• **Your goal**
Lines in the following data that contain the string "position" are to be counted. Report only their number.

• **Records supplied**
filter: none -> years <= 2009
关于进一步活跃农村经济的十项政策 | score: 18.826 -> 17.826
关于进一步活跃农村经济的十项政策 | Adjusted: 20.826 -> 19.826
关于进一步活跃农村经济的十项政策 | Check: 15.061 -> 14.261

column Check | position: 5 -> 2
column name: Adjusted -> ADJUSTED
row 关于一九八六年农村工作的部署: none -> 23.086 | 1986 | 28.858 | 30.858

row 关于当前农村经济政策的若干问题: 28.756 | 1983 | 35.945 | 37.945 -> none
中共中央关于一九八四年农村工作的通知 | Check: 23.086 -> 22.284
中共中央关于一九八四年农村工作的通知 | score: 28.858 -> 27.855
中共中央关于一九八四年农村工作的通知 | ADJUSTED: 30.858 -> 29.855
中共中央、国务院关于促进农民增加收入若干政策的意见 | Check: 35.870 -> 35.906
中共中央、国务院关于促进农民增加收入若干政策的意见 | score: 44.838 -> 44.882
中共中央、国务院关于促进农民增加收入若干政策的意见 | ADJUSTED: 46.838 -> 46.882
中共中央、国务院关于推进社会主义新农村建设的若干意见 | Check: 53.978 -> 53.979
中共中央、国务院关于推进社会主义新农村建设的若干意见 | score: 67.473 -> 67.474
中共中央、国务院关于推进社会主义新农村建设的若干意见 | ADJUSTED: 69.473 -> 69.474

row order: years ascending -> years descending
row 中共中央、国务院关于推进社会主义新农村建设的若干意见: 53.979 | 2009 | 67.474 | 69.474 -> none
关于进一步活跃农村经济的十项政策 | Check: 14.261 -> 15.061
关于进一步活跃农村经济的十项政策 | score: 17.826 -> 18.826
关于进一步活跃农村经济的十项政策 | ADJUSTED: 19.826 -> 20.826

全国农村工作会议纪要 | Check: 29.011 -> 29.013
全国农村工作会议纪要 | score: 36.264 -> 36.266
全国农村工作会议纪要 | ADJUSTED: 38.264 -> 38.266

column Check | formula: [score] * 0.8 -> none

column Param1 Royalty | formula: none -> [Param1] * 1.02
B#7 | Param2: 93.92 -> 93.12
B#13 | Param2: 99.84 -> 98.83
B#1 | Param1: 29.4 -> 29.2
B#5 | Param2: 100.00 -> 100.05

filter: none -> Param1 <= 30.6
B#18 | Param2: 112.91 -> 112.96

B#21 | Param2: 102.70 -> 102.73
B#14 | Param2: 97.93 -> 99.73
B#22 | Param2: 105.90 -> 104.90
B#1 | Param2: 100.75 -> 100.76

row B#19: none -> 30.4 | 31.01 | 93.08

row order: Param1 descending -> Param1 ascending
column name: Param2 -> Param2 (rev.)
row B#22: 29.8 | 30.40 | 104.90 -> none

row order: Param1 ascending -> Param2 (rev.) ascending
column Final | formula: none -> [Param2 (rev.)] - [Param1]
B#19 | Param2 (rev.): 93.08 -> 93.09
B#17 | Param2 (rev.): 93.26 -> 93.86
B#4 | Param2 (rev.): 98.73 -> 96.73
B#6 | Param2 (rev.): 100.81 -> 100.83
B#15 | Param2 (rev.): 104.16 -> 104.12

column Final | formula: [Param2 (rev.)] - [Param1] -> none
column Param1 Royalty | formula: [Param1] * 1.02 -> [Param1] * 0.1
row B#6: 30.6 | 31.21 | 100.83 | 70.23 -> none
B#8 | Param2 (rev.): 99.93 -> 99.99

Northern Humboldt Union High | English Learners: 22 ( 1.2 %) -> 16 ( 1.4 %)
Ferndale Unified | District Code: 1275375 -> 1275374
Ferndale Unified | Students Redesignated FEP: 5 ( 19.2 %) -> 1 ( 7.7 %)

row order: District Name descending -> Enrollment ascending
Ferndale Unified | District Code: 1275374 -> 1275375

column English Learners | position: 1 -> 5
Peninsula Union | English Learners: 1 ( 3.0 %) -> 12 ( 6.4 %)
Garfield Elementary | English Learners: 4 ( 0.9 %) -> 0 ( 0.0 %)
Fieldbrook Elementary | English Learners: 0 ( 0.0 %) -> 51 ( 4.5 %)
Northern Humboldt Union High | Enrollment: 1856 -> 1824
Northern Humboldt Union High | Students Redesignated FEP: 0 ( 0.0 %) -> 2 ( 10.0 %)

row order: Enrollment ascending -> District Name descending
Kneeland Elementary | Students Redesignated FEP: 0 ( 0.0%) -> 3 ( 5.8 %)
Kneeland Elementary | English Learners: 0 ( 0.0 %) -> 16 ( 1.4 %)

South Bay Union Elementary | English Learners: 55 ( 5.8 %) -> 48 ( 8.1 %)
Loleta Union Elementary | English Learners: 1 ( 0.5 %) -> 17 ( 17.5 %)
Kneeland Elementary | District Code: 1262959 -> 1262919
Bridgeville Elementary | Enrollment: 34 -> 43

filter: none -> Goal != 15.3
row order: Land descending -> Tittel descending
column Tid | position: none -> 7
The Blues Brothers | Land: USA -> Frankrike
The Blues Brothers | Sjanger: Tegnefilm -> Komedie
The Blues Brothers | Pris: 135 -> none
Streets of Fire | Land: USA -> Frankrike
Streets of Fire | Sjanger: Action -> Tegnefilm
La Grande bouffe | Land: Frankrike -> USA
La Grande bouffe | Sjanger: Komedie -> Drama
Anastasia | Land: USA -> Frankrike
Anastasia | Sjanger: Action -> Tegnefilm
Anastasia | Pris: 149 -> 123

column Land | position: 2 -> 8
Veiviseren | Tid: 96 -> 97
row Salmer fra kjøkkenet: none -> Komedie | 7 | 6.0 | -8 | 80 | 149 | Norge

• **Written response**
4